California Program Trains Much-needed Justice-involved Leaders

California: 4 women, one man sit around round table covered with white tablecloth, notepads, paper

Renee Menart

From left to right: Lucero Herrera (Next Generation Fellow), Rena Alspaw (Fellow), Watani Stiner (Fellow), Maureen Washburn (NGF Facilitator) and Terah Lawyer (Fellow). They are planning out their talking points and roles for three legislative meetings on community safety.

In July, a group of advocates from across California met in Sacramento, just blocks from the State Capitol, for the Next Generation Fellowship, a six-day leadership development and policy advocacy training for emerging community leaders. Amid differences in age, race/ethnicity and gender, each of the 15 fellows share a powerful connection: They have been directly impacted by the justice system.

California: Renee Menart (headshot), communications and policy analyst with Center on Juvenile and Criminal Justice, smiling woman with long brown hair, beige and dark top.

Renee Menart

The Next Generation Fellowship recognizes that the true costs of incarceration are felt by those who have lived it. For some, this experience lies in their own incarceration; for others, the impacts of incarceration are woven into their family or community. All too often, individuals have faced the backlash of the justice system through all these layers.

Thus, the key solutions for effective justice reforms are rooted in the communities most impacted. Leaders of these communities are equipped to build change from the ground up through cultural healing and policy training, as well as a developed supportive network. The Next Generation Fellowship, which is a collaboration between two California-based advocacy organizations, Motivating Individual Leadership for Public Advancement (MILPA) and the Center on Juvenile and Criminal Justice, supports fellows by fostering effective storytelling, strategic advocacy and civic participation to bridge the gap between their communities and the capitol.
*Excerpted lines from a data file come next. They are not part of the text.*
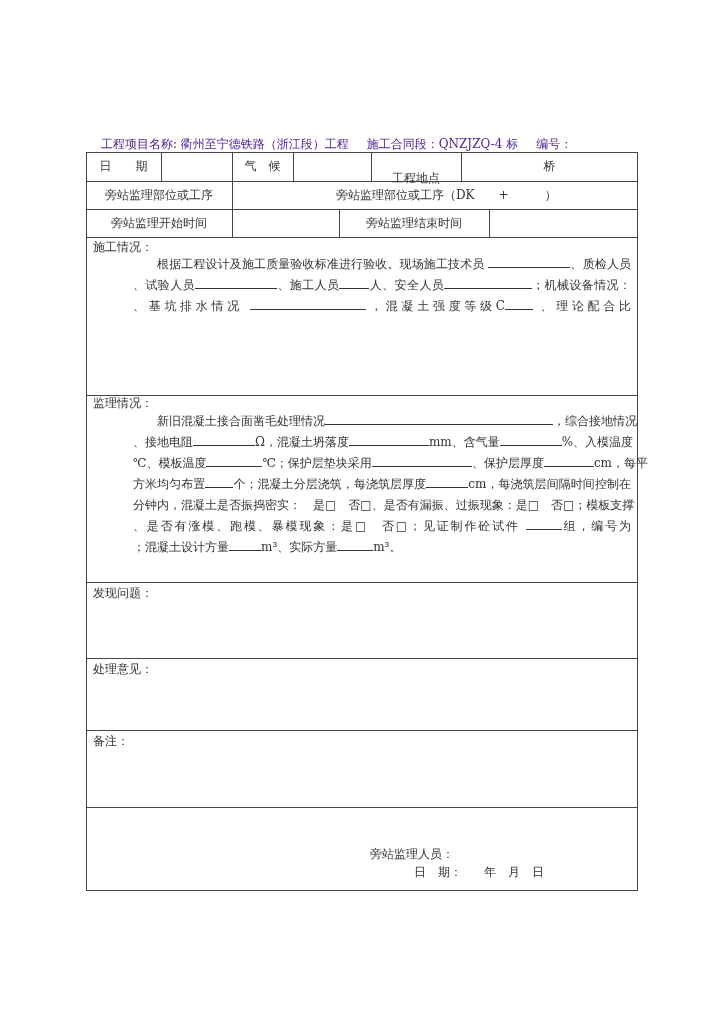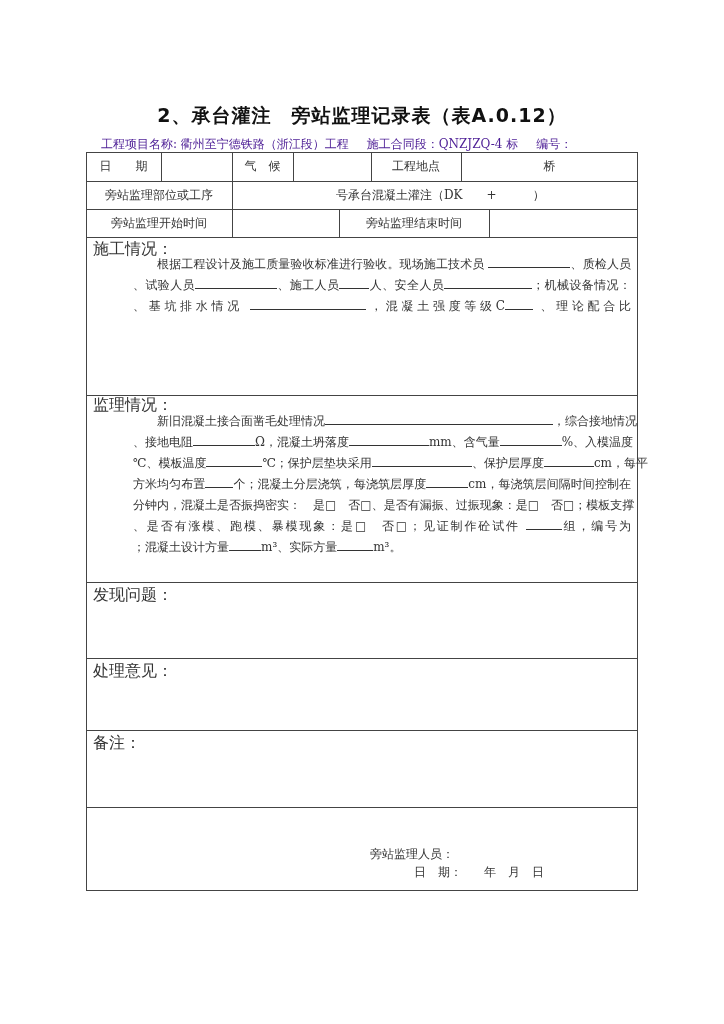--- a/index.html
+++ b/index.html
@@ -47,7 +47,6 @@
 
 <div class="page">
 
-  <div class="title">2、承台灌注　旁站监理记录表（表A.0.12）</div>
 
   <div class="meta">
     <span>工程项目名称: 衢州至宁德铁路（浙江段）工程</span>

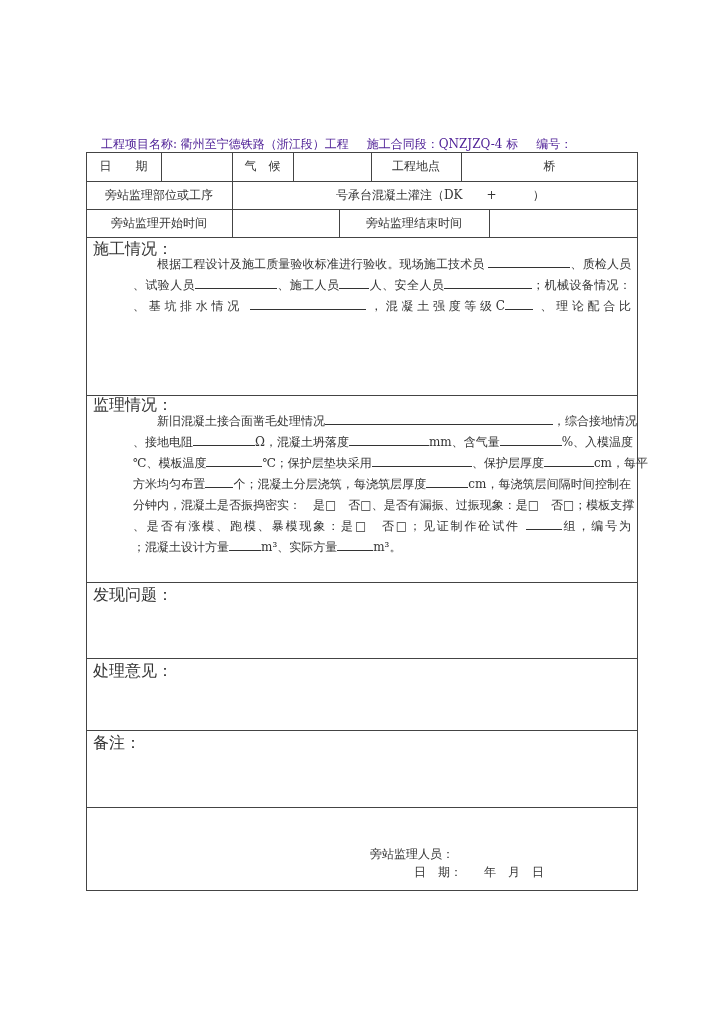--- a/index.html
+++ b/index.html
@@ -77,7 +77,7 @@
   <div class="cell" style="left:161px; top:152px; width:71px; height:29px"></div>
   <div class="cell" style="left:232px; top:152px; width:61px; height:29px">气　候</div>
   <div class="cell" style="left:293px; top:152px; width:78px; height:29px"></div>
-  <div class="cell" style="left:371px; top:152px; width:90px; height:29px">工程地点</div>
+  <div class="cell" style="left:371px; top:164px; width:90px; height:29px">工程地点</div>
   <div class="cell" style="left:461px; top:152px; width:177px; height:29px">桥</div>
 
   <div class="cell" style="left:86px; top:181px; width:146px; height:28px">旁站监理部位或工序</div>

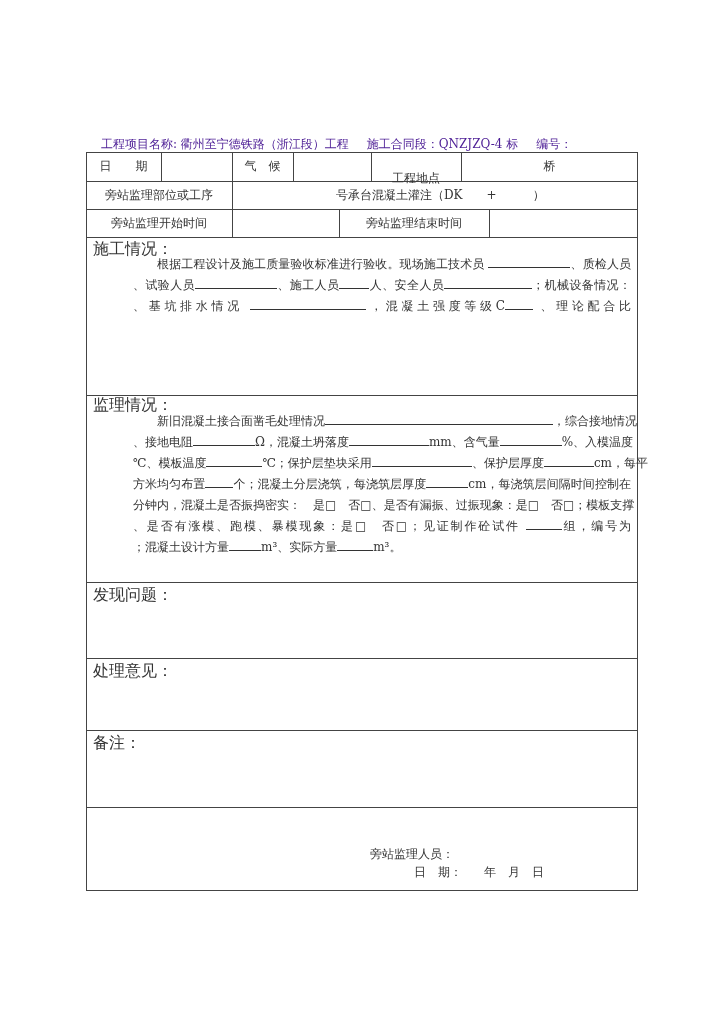--- a/index.html
+++ b/index.html
@@ -81,7 +81,7 @@
   <div class="cell" style="left:461px; top:152px; width:177px; height:29px">桥</div>
 
   <div class="cell" style="left:86px; top:181px; width:146px; height:28px">旁站监理部位或工序</div>
-  <div class="cell" style="left:232px; top:181px; width:406px; height:28px; justify-content:flex-start; padding-left:104px">号承台混凝土灌注（DK　　+　　　）</div>
+  <div class="cell" style="left:232px; top:181px; width:406px; height:28px; justify-content:flex-start; padding-left:104px">旁站监理部位或工序（DK　　+　　　）</div>
 
   <div class="cell" style="left:86px; top:209px; width:146px; height:28px">旁站监理开始时间</div>
   <div class="cell" style="left:232px; top:209px; width:107px; height:28px"></div>

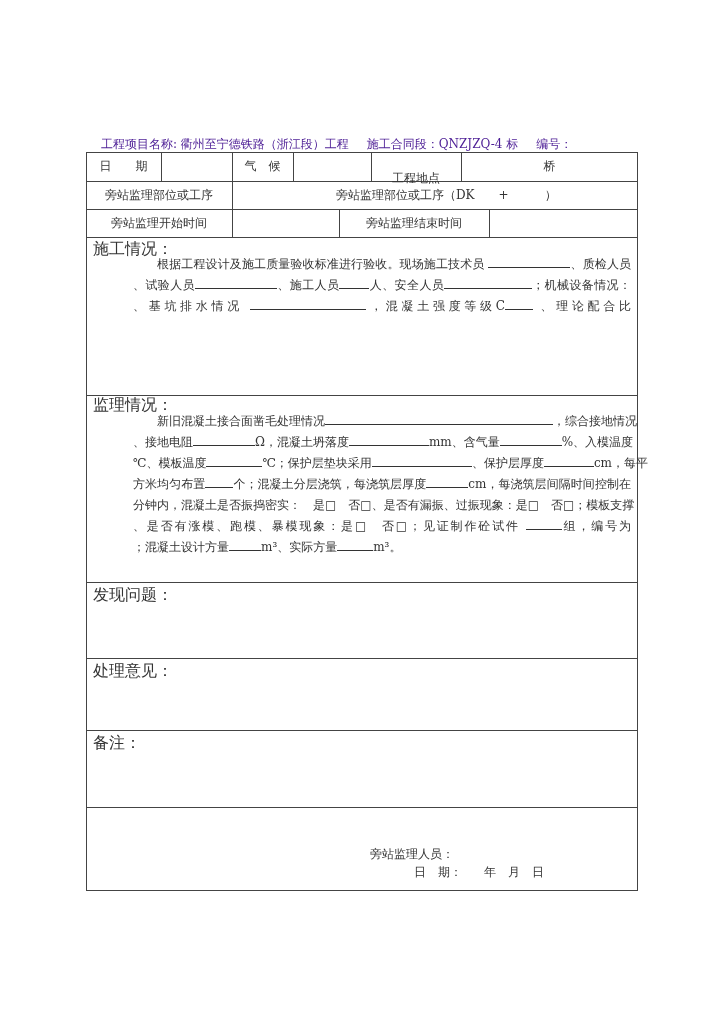--- a/index.html
+++ b/index.html
@@ -31,7 +31,7 @@
       position: absolute; font-size: 12px; color: #333;
       display: flex; align-items: center; justify-content: center; white-space: nowrap;
     }
-    .sec-label { position: absolute; left: 93px; font-size: 16px; color: #333; }
+    .sec-label { position: absolute; left: 93px; font-size: 12px; color: #333; }
     .para {
       position: absolute; left: 93px; width: 538px; font-size: 12px; color: #333;
       line-height: 21px;

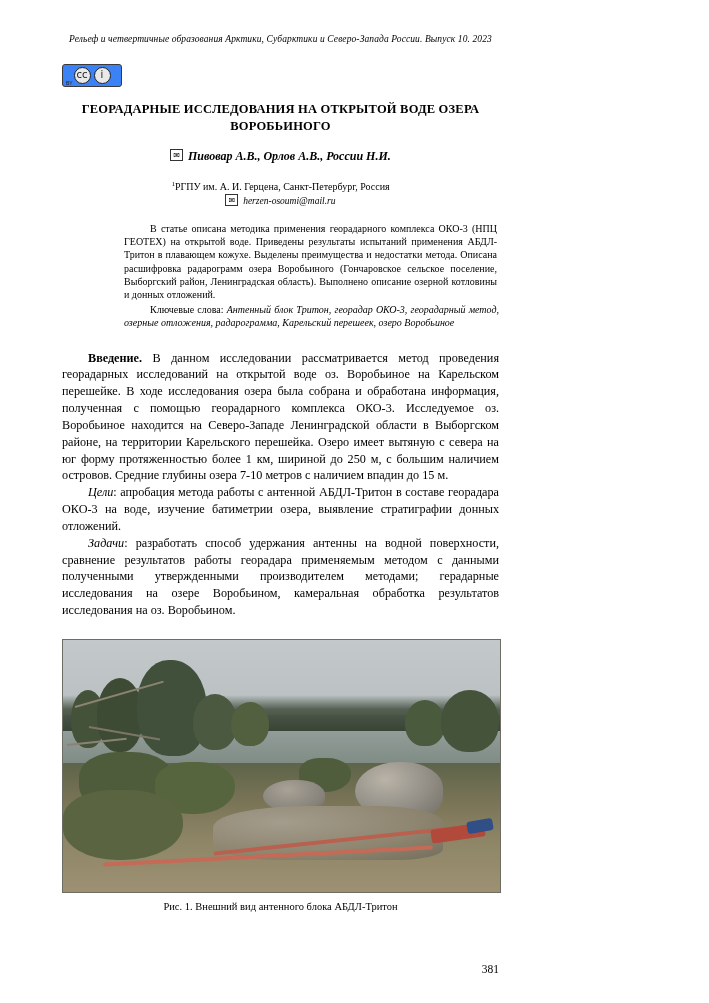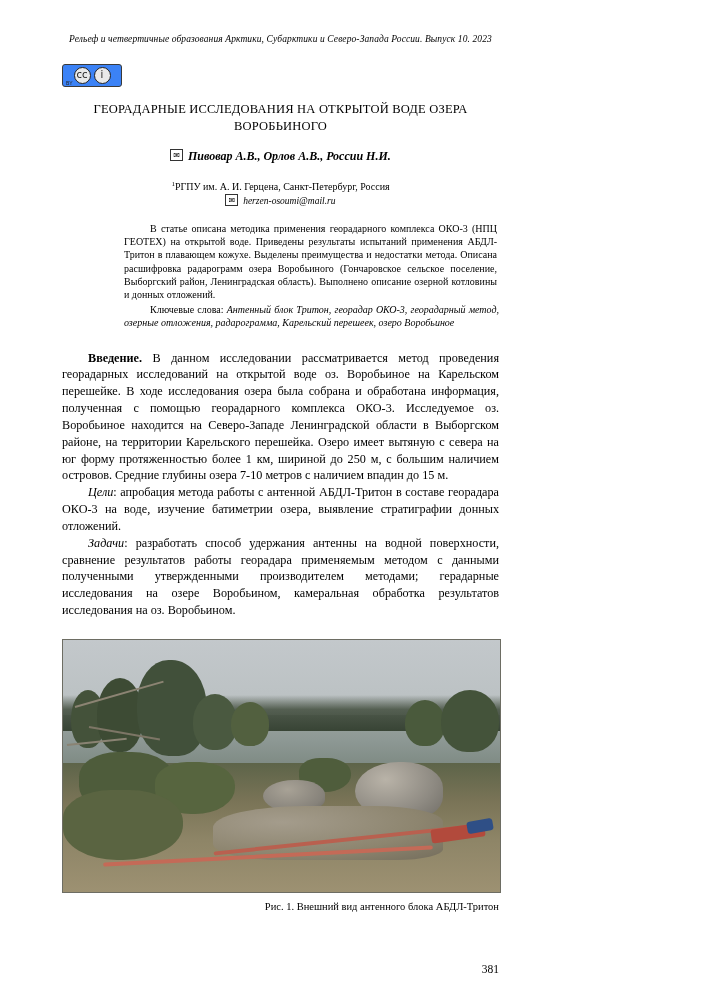--- a/index.html
+++ b/index.html
@@ -70,7 +70,7 @@
   }
   .title {
     text-align: center;
-    font-weight: normal;
+    font-weight: bold;
     font-size: 12.5px;
     line-height: 1.35;
     margin: 8px 0 14px 0;

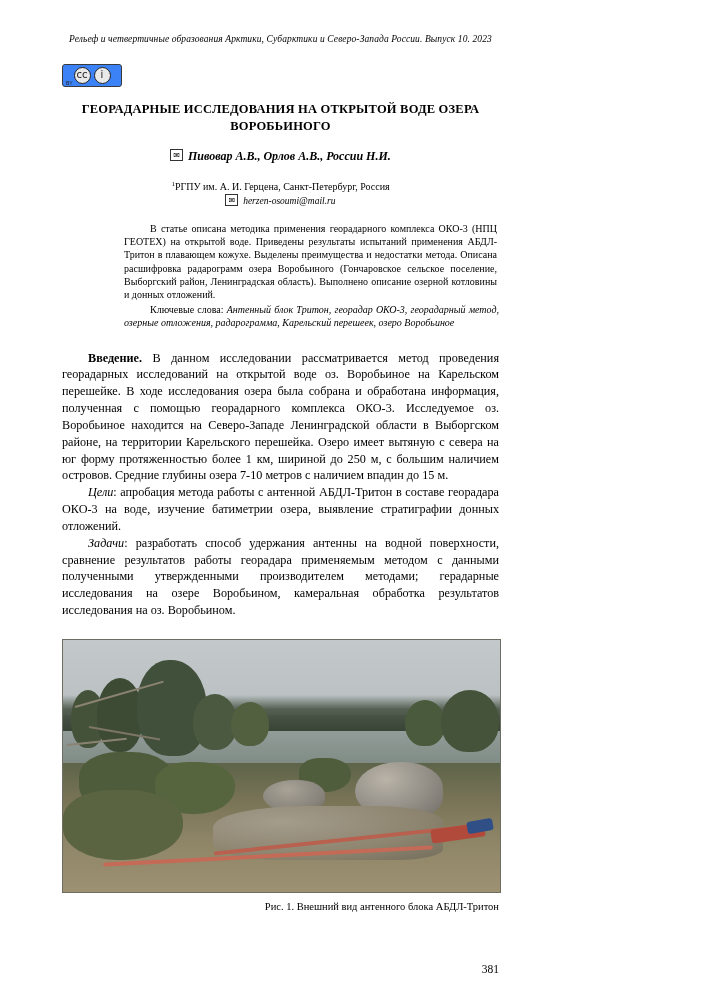--- a/index.html
+++ b/index.html
@@ -208,7 +208,6 @@
   .fig-caption {
     font-size: 10.5px;
     margin-top: 8px;
-    text-align: right;
   }
   .page-number {
     position: absolute;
As justice agencies and advocates work to make their decision-making processes more inclusive, it is vital that justice-involved youth and adults be engaged in a meaningful way.  Neither showcasing nor tokenism will cut it. These mistaken approaches can harm the individuals whose experiential knowledge should be uplifted in the decision-making process. What’s more, they draw the conversation away from potential solutions for community safety and keep decision-makers chasing their tails. Instead, justice-impacted leaders should be met with support and a genuine intent to broaden the conversation in ways that are representative of our nation’s diverse communities.

At the center of meaningful social change is not the individual leader, but the communities within which they are rooted. True changemakers in the community as well as policy advocates, know that collective power requires a strong, healthy, supportive network of allies.

Juan Gomez, director of programs and innovation at MILPA, an organization that incubates leadership and builds community power through cultural healing, views this as, "The root and fruit of how we should roll, with respect to the elders, acknowledgment of the yellers and supportive of the young stars. It is important to build up and reclaim our concept of the healthy village. At the end of the day, it takes solidarity, community and a lot of unity.”

Community advocates credible leaders

Prioritizing the advancement of justice-involved community advocates is particularly promising because their leadership development has the potential to have a positive ripple effect. Leaders who are authentic, credible and culturally rooted within a community are uniquely positioned to mobilize others locally for change on the state level.

Currently, people who have experienced incarceration face barriers to civic engagement — particularly when it comes to voting rights. In most states, they are barred from voting during and following their incarceration, with 12 states keeping some formerly incarcerated people away from the polls for the rest of their lives. But the impacts don't end there. Traci Burch, a professor and researcher at Northwestern University, found lower participation in voting to be true not only for the individuals who were formerly incarcerated themselves but for their broader communities.

These results are harrowing as they highlight how the criminal justice disempowers communities, largely communities of color, within policymaking.

A variety of advocacy approaches are necessary to address this issue, including civic engagement strategies that uplift community leaders locally and state policymaking. In addition to extensive leadership trainings, one- to two-day advocacy events can promote broader political engagement among members of communities impacted by the policies in play.

For example, the annual Youth Power Summit advocacy day provided hundreds of youth from across California an opportunity to engage in the policymaking process firsthand. Youth leaders met with their representatives and rallied around legislation that is important to their communities, including Senate Bill 439, which would set a minimum age of 12 for prosecution in juvenile court.

Amid a growing recognition that lived experience is a powerful form of expertise desperately needed on our path toward justice reform, the Next Generation Fellowship can serve as a model for programs nationwide seeking to be a part of this paradigm shift. By supporting formerly incarcerated and justice-involved leaders in leveraging their lived experiences to shape the policies that impact our nation’s diverse communities, we can build solutions that recognize the human impact of justice policies. Transformation for our justice system requires a renewed vision of community health, safety and wellness and a push to narrow the gap between policy decision-making and those who experience its true costs.

Renee Menart is a communications and policy analyst with the Center on Juvenile and Criminal Justice in San Francisco.